In Oral History, Riders on the Rides on
May 7, 2011, with 2 comments

At least three of the Freedom Riders arrested in Jackson, Mississippi, in 1961 had managed to survive or escape the Holocaust as children.
Alex Weiss (above) was born in Vienna, Austria, in May 1936, and emigrated with parents and sister in 1940.
In May 1940 they arrested my father. There was one line that said, “You’re going to the camps.” Another line, if you signed over your house, your possessions, your business, they would give you an exit visa. My father signed everything over, and the next day, he gathered me and my sister and my mother together but left his sisters and my grandmother there, because we only had exit visas for the immediate family. We got on a train to go to Trieste and had made arrangements to be on the Saturnia. I don’t know the exact details, but my aunts and my Grandma all stayed, and they all went to the camps and died. Well, there were two aunts that got out, but he had six sisters, and four of them didn’t make it.

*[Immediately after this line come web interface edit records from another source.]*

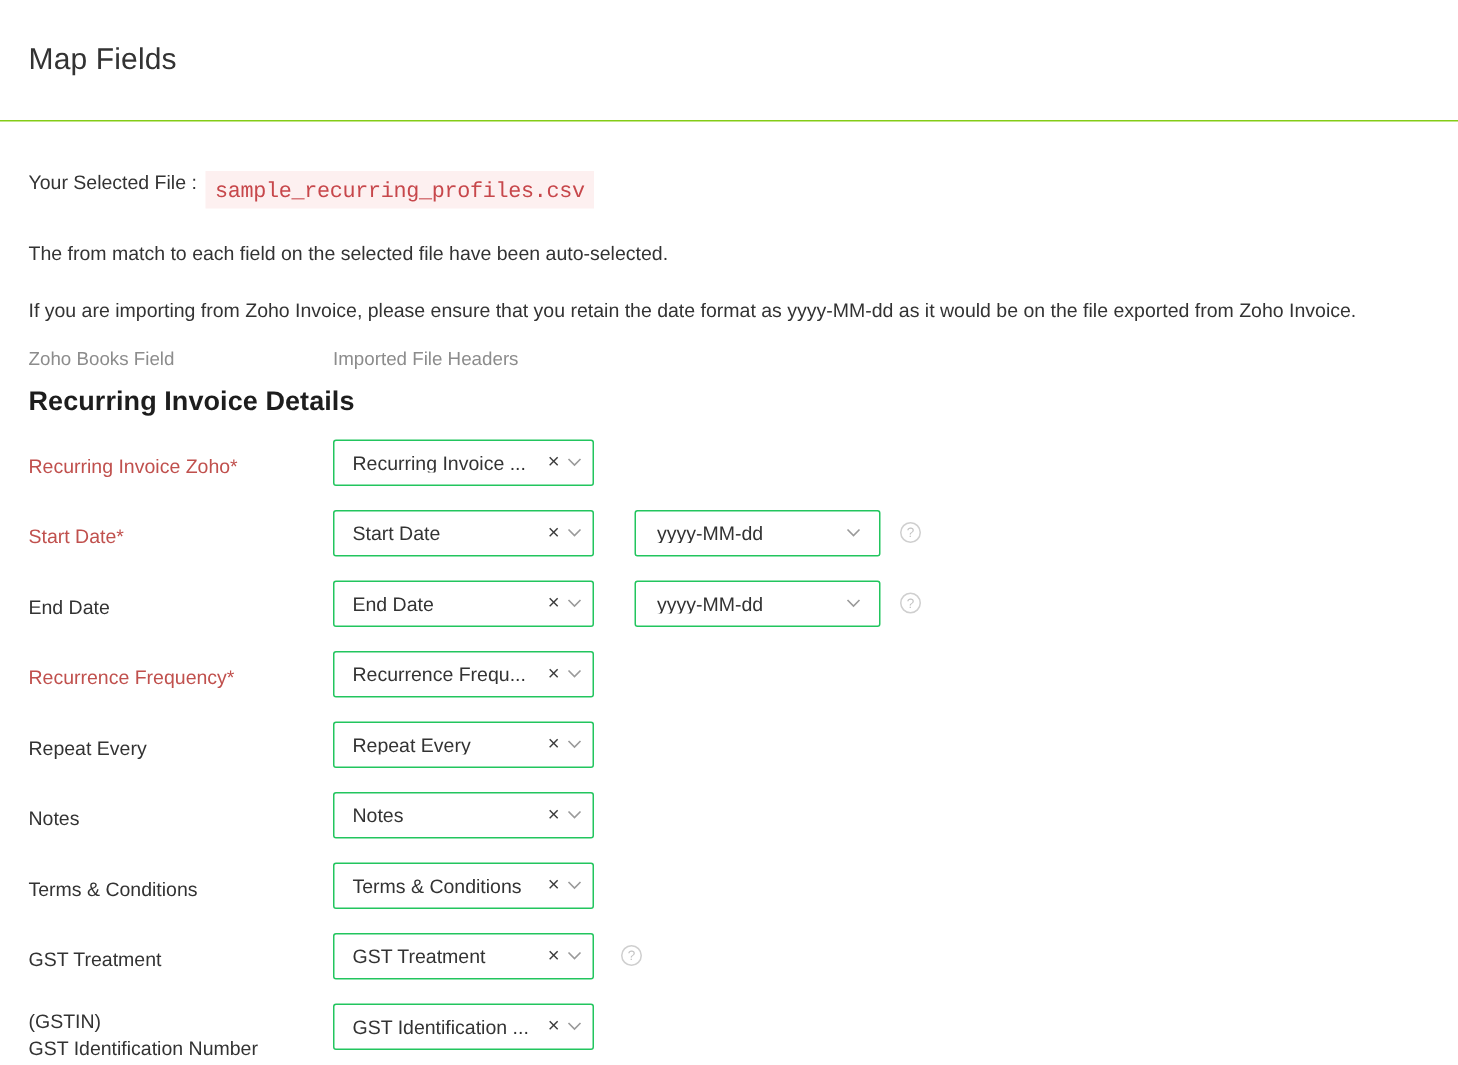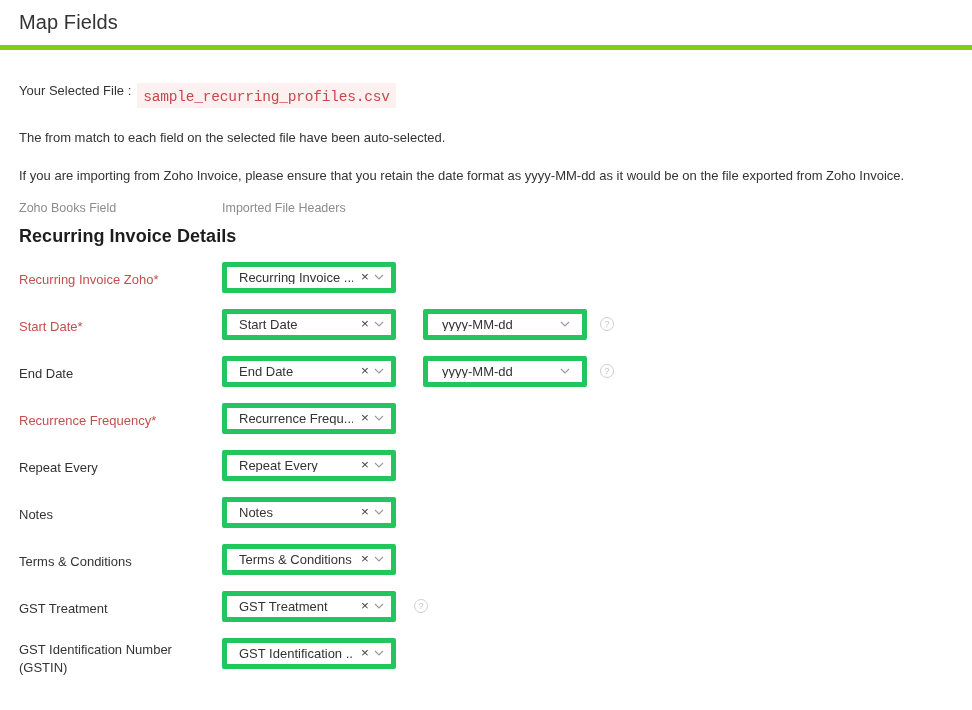--- a/index.html
+++ b/index.html
@@ -11,23 +11,23 @@
     width: 972px;
     height: 710px;
     overflow: hidden;
     font-family: "Liberation Sans", sans-serif;
     color: #2e2e2e;
     -webkit-font-smoothing: antialiased;
   }
 
   
   .page-header {
-    height: 50px;
+    height: 81px;
     box-sizing: border-box;
-    border-bottom: 5px solid #84cc16;
+    border-bottom: 1px solid #84cc16;
     display: flex;
     align-items: center;
     padding-left: 19px;
   }
   .page-title {
     font-size: 20px;
     font-weight: 400;
     color: #333333;
     letter-spacing: 0.1px;
   }
@@ -114,21 +114,21 @@
   }
   .row-label.two-line {
     padding-top: 3px;
   }
 
   
   .select-box {
     position: relative;
     box-sizing: border-box;
     height: 31px;
-    border: 5px solid #22c55e;
+    border: 1px solid #22c55e;
     border-radius: 2px;
     background: #ffffff;
     display: flex;
     align-items: center;
     font-size: 13px;
     color: #333333;
     cursor: pointer;
   }
   .select-header {
     width: 174px;
@@ -334,22 +334,22 @@
             <svg viewBox="0 0 10 10">
               <path d="M1 3 L5 7 L9 3" fill="none" stroke="#9a9a9a" stroke-width="1.1"></path>
             </svg>
           </span>
       </div>
       <div class="help-icon after-header">?</div>
     </div>
 
     <div class="map-row">
       <div class="row-label two-line">
+        <div>(GSTIN)</div>
         <div>GST Identification Number</div>
-        <div>(GSTIN)</div>
       </div>
       <div class="select-box select-header">
         <span class="select-value">GST Identification ...</span>
         <span class="clear-icon">×</span>
         <span class="chev-icon">
             <svg viewBox="0 0 10 10">
               <path d="M1 3 L5 7 L9 3" fill="none" stroke="#9a9a9a" stroke-width="1.1"></path>
             </svg>
           </span>
       </div>

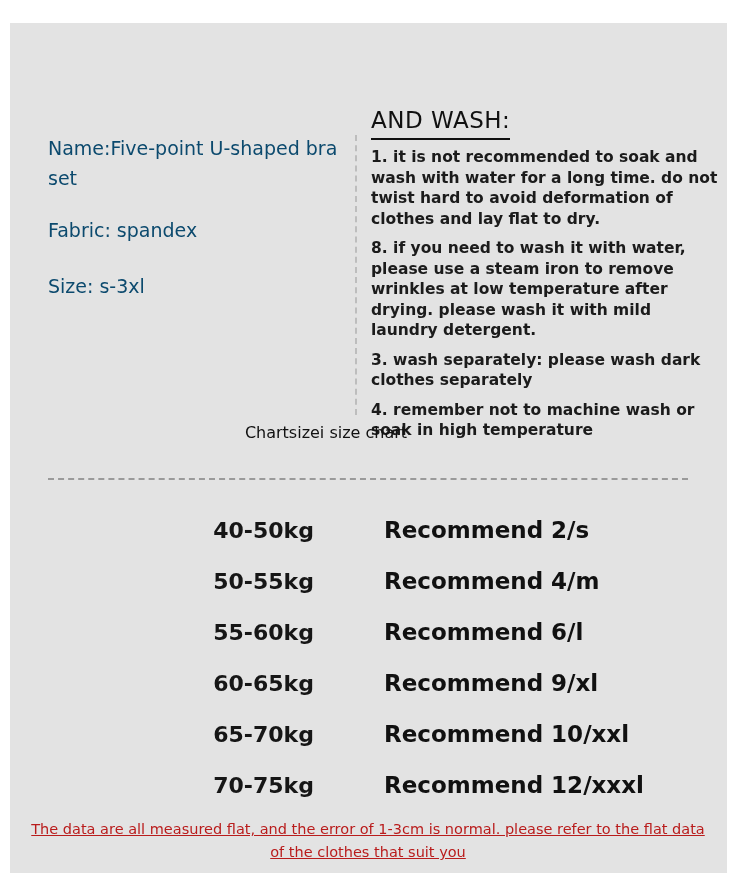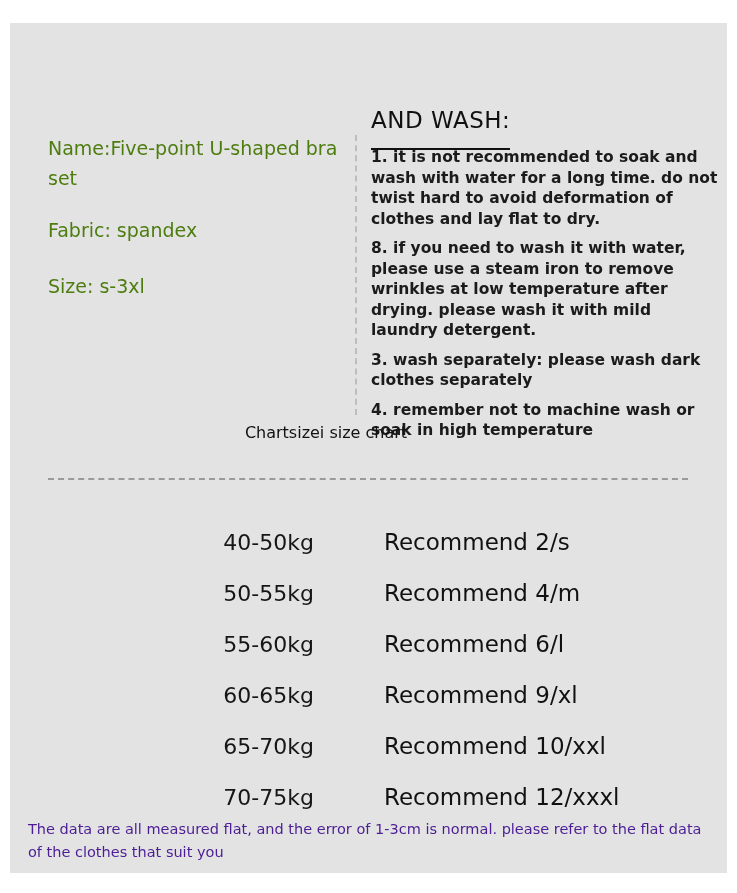--- a/index.html
+++ b/index.html
@@ -34,21 +34,21 @@
   
   .left-info {
     position: absolute;
     left: 38px;
     top: 110px;
     width: 300px;
   }
   .info-line {
     font-size: 19px;
     line-height: 30px;
-    color: #4d7c0f;
+    color: #0c4a6e;
     margin-bottom: 26px;
     white-space: pre-wrap;
   }
   .info-line.first {
     margin-bottom: 22px;
   }
 
   .divider-vert {
     position: absolute;
     left: 345px;
@@ -66,21 +66,21 @@
   }
   .wash-title {
     font-size: 23px;
     line-height: 30px;
     color: #111111;
     letter-spacing: .5px;
     margin: 0 0 12px 0;
   }
   .wash-title .underline {
     border-bottom: 2px solid #111111;
-    padding-bottom: 15px;
+    padding-bottom: 5px;
   }
   .wash-item {
     font-size: 15.5px;
     line-height: 20.5px;
     color: #1b1b1b;
     margin-bottom: 9px;
     font-weight: bold;
   }
 
   
@@ -101,22 +101,23 @@
     top: 455px;
     width: 640px;
     height: 0;
     border-top: 2px dashed #9a9a9a;
   }
 
   
   .size-table {
     position: absolute;
     left: 0;
-    top: 506px;
+    top: 494px;
     width: 642px;
+    font-weight: bold;
   }
   .size-row {
     display: flex;
     align-items: baseline;
     height: 51px;
   }
   .size-weight {
     width: 330px;
     text-align: right;
     padding-right: 26px;
@@ -131,23 +132,25 @@
     color: #111111;
     margin-left: 44px;
   }
 
   
   .footer {
     position: absolute;
     left: 18px;
     top: 795px;
     width: 680px;
+    text-align: center;
     font-size: 14.5px;
     line-height: 23px;
-    color: #4c1d95;
+    color: #b91c1c;
+    text-decoration: underline;
   }
 </style>
 </head>
 <body>
 
 <div class="page">
   <div class="card">
 
     <div class="left-info">
       <div class="info-line first">Name:Five-point U-shaped bra set</div>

The other thing that’s really traumatic that I remember is that after we got to Trieste, we were supposed to wait there for two weeks to get on the Saturnia, a passenger ship, to go to New York.
We were in a hotel room for those two weeks, and I remember we weren’t allowed to go out, because Trieste was full of Black Shirts and Gestapo and what have you. We only spoke German, but my father, who had traveled widely in Italy as a wine-press salesman, spoke fluent Italian and could pass as Italian. So he would go out. I remember I was climbing the walls, and my sister as well, she was only 2.
Finally my father said, “Okay, I’ll take you out and buy you an ice cream or whatever, but you cannot open your mouth and speak, because if you speak German, there might be somebody who notices that and figures we’re refugees and might send us back.”
I said, “I promise I won’t way a word.”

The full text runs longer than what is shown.